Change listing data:
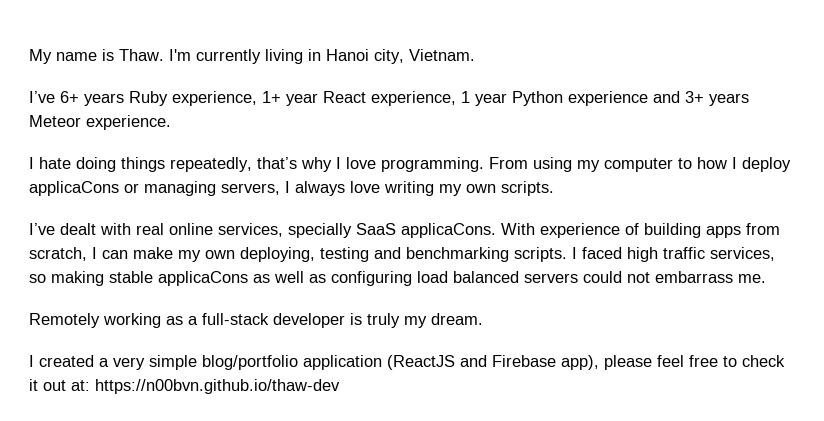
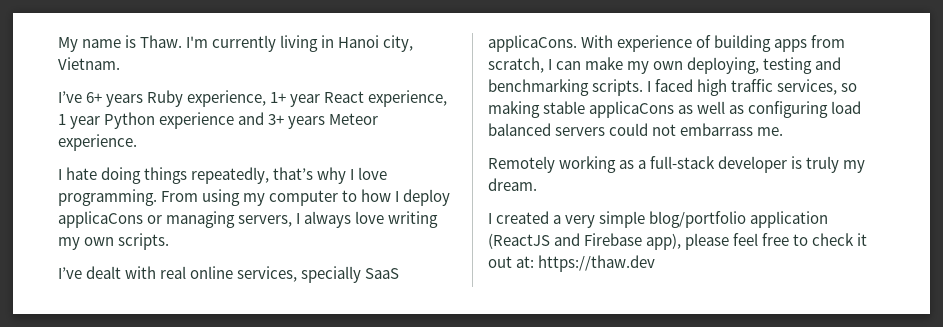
[95,379,340,394] https://n00bvn.github.io/thaw-dev -> [538,255,656,272] https://thaw.dev

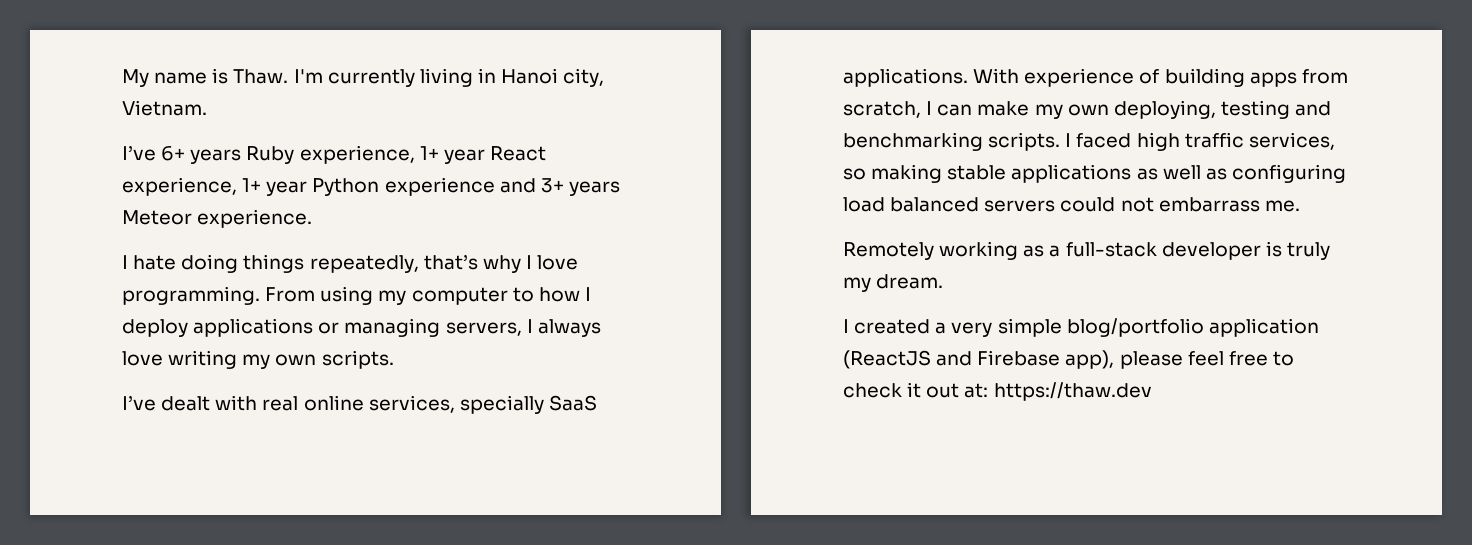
[58,114,66,125] 1 -> [242,178,262,192] 1+
[58,211,143,228] applicaCons -> [193,318,314,337] applications
[488,35,577,52] applicaCons. -> [843,68,968,87] applications.
[589,101,675,118] applicaCons -> [1011,164,1132,183] applications

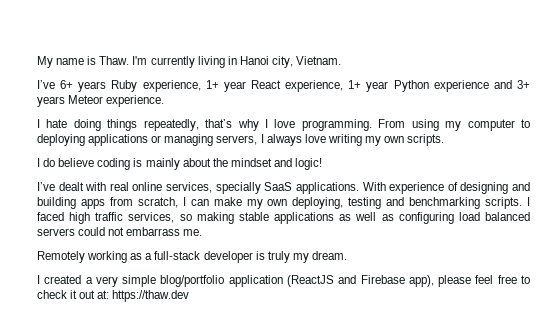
[538,287,591,302] [122,319,188,337] how I deploy -> [37,134,85,146] deploying
(394, 359) none -> [37,158,323,170] // I do believe coding is mainly about the mindset and logic!
(1160, 76) none -> [460,182,531,194] designing and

Your goal: If a line in the data above holds the word "applicaCons", count it; give only the total.

Written response: 3